DURHAM, N.C. – For the last quarter-century, through fair weather and foul, Duke University geologist Orrin Pilkey has been warning that it's a bad idea to build on vulnerable barrier islands like North Carolina's Outer Banks.

Development pins the islands in place, rather than allowing them to move shoreward in response to rising sea levels, his many books and guest editorials have argued.

In his latest book, The Rising Sea (Aug. 2009, Island Press), Pilkey, a retired James B. Duke Professor of Geology at Duke's Nicholas School of the Environment, and his co-author, fellow geologist Rob Young of Western Carolina University, argue that the latest obvious evidence of sea level rise due to global warming has ended the debate.

With a rise of at least three feet expected by many scientists by the year 2100 "there will be no more development on barrier islands unless they are heavily armored with seawalls on all sides," Pilkey says. "Some states like Florida are in particularly bad shape because they have virtually hundreds of miles of high-rise-lined shorelines that can't be moved. Looking globally, the places that are most endangered are the river deltas of the world” such as those of the Mississippi, the Nile, the Niger, the Ganges and the Irawaddy. On the Ganges delta, 15 million people live below a three foot elevation.

"People living on coral atolls in the mid-Pacific and the equivalent Maldives in the Indian Ocean are already in trouble and starting to be moved," Pilkey notes. So too are Eskimos near the Arctic Circle in Alaska whose remote villages are no longer protected from waves by sea ice.

Rising sea levels will also affect big cities along the U.S. east coast from Boston to Miami, starting with subways and sewer systems. Well inland, in states with shallow sloping coastal plains, farmers will begin battling salt water intrusion in fields that no longer drain properly.
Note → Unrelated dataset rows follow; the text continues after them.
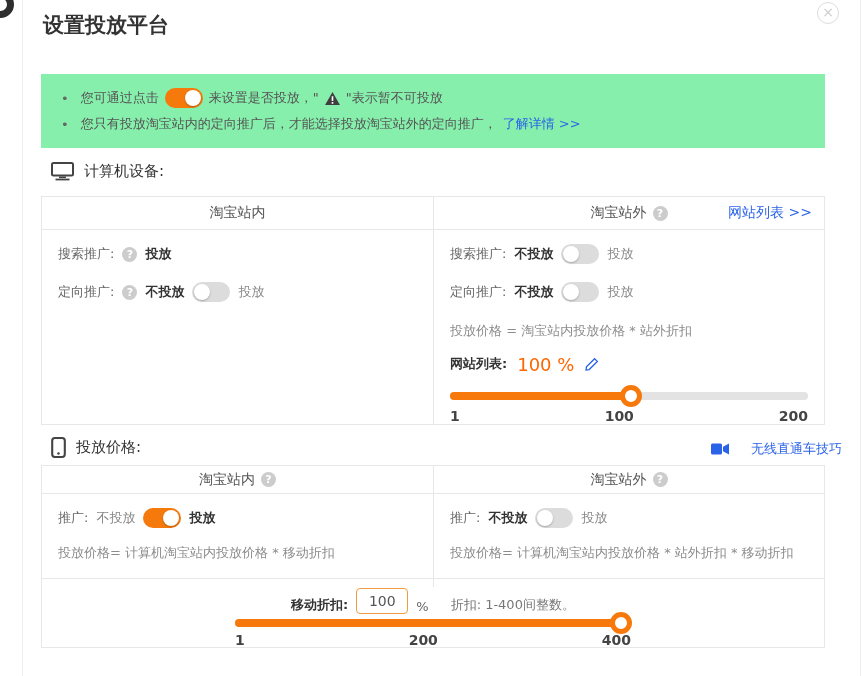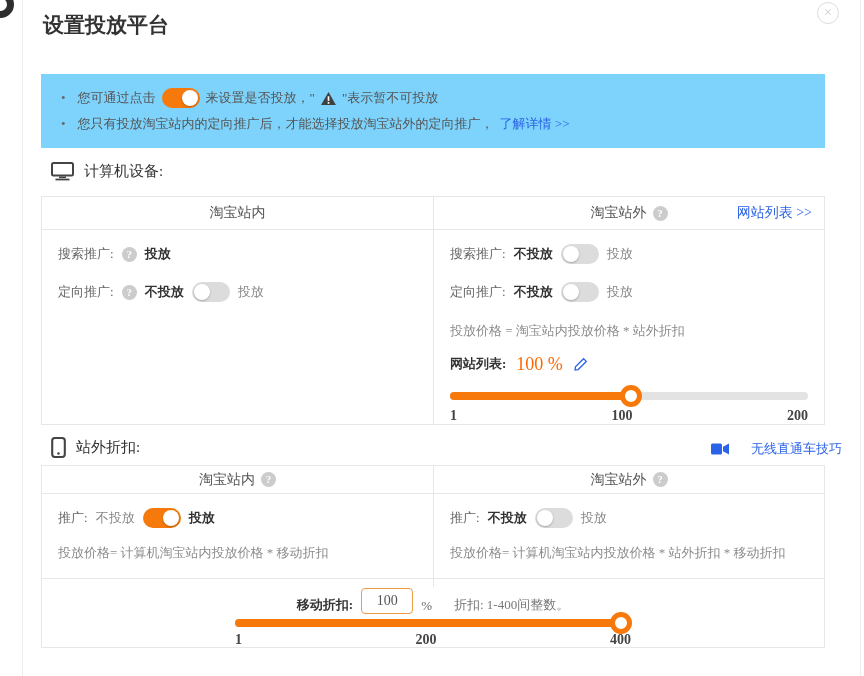"设置投放平台" .page { font-family: Liberation Serif, serif -> none }
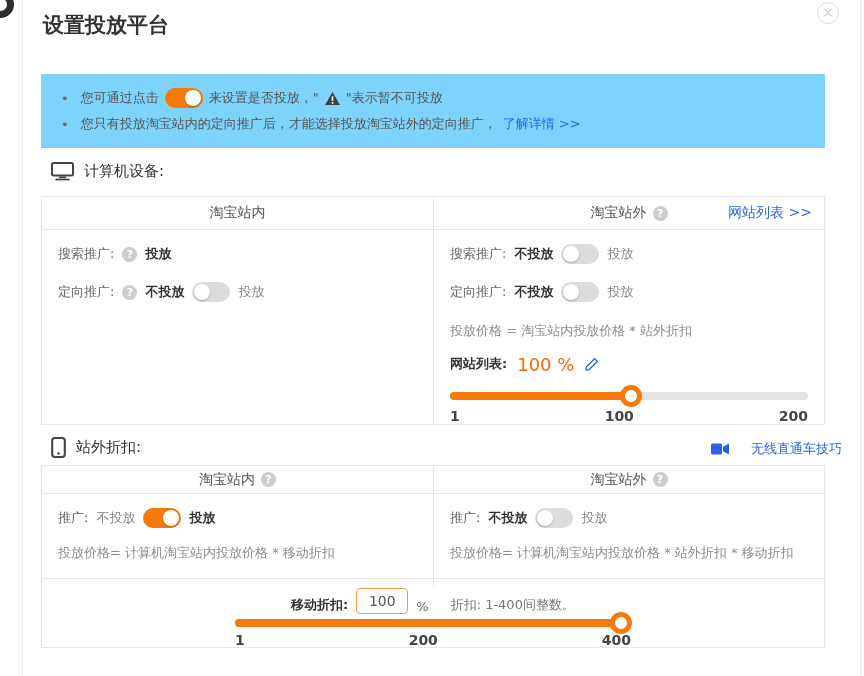"您可通过点击" .notice { background: #7dd3fc -> #86efac }
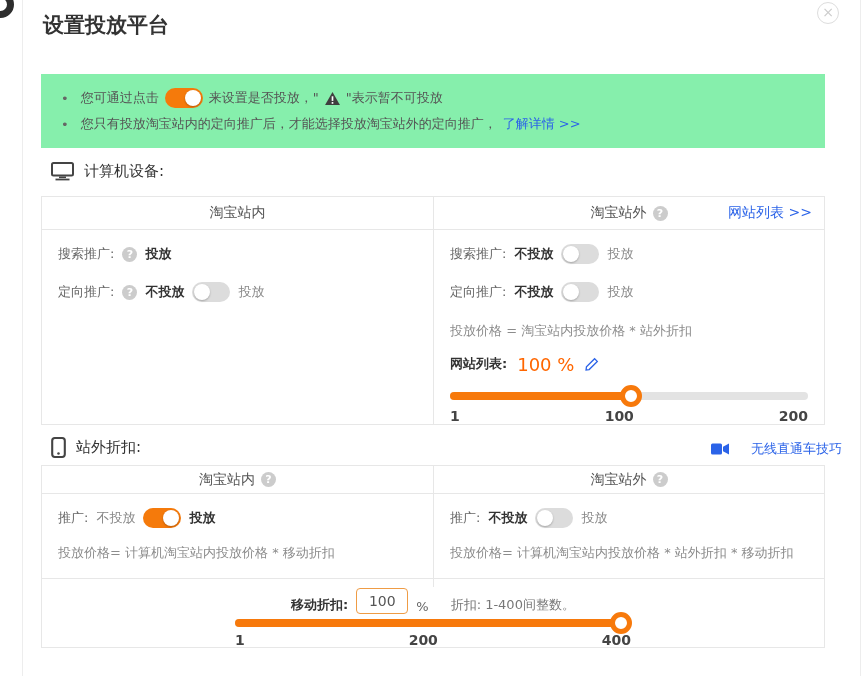"站外折扣:" span { text: 站外折扣 -> 投放价格 }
"Though numbers would vary highly from one spot to another, in some parts coastal North Carolina a one foot sea level rise could move the shoreline back two miles, and a three foot rise, six miles. And we should really plan for the possibility of twice that," Pilkey says.

While some have proposed mounting "Dutch-like gates" at tidal inlets to block ocean encroachment, that won't work, Pilkey says. "You have to have something to attach those to, and the barrier islands will no longer be there."

One big uncertainty is how much of the vulnerable ice sheets in Greenland and Antarctica will collapse and melt during the 21st century. After surveying the possibilities and the consequences, Pilkey and Young’s conclusions are not comforting.

"In our view, a 3.3-foot sea level rise in this century would be a disaster, a 7-foot sea level rise would be a catastrophe and a higher rise is not out of the realm of possibility," they write.

Young, Pilkey's former graduate student, is a professor of geosciences at Western Carolina who now directs the program for the Study of Developed Shorelines that Pilkey began at Duke.